_Exercise details_.
What you submit must be an exact copy of the listing below, with no images in it.

═════ Input material ═════

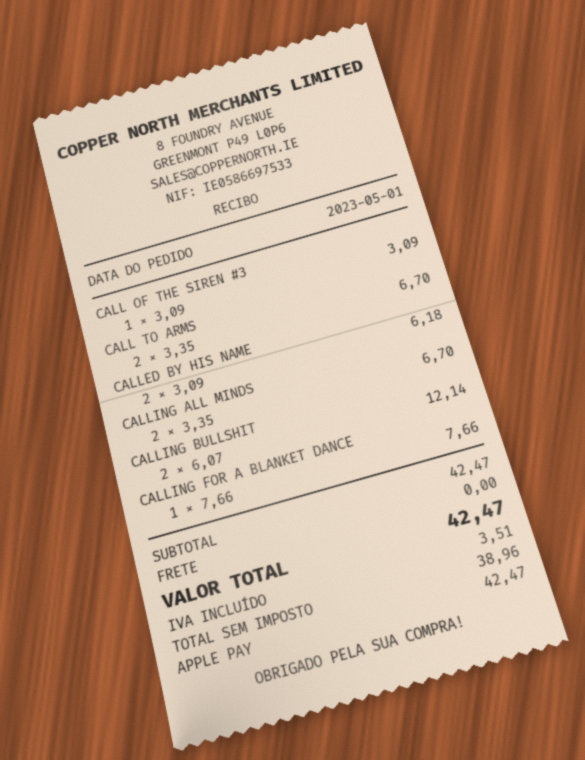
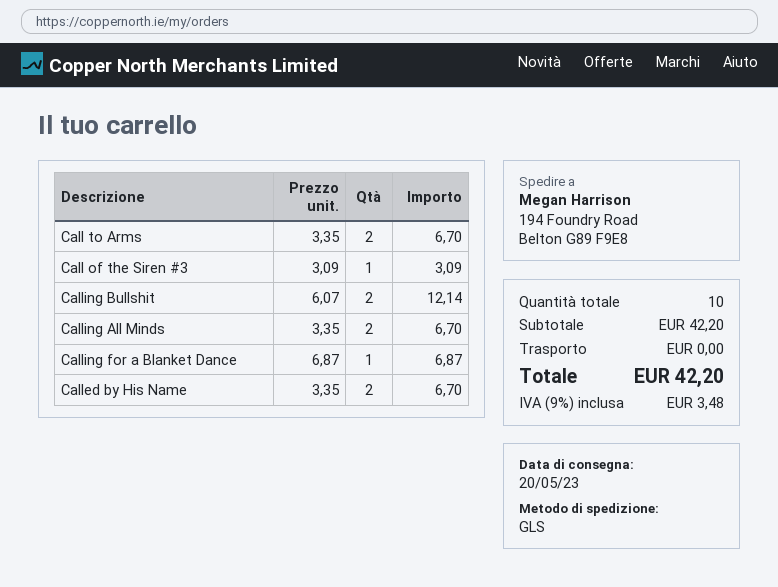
CALLED BY HIS NAME: 2 x 3.09 = 6.18 -> 2 x 3.35 = 6.70
CALLING FOR A BLANKET DANCE: 1 x 7.66 = 7.66 -> 1 x 6.87 = 6.87
subtotal: 42.47 -> 42.20
tax: 3.51 -> 3.48
total: 42.47 -> 42.20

═════

_Output below_.
CALLED BY HIS NAME: 2 x 3.09 = 6.18 -> 2 x 3.35 = 6.70
CALLING FOR A BLANKET DANCE: 1 x 7.66 = 7.66 -> 1 x 6.87 = 6.87
subtotal: 42.47 -> 42.20
tax: 3.51 -> 3.48
total: 42.47 -> 42.20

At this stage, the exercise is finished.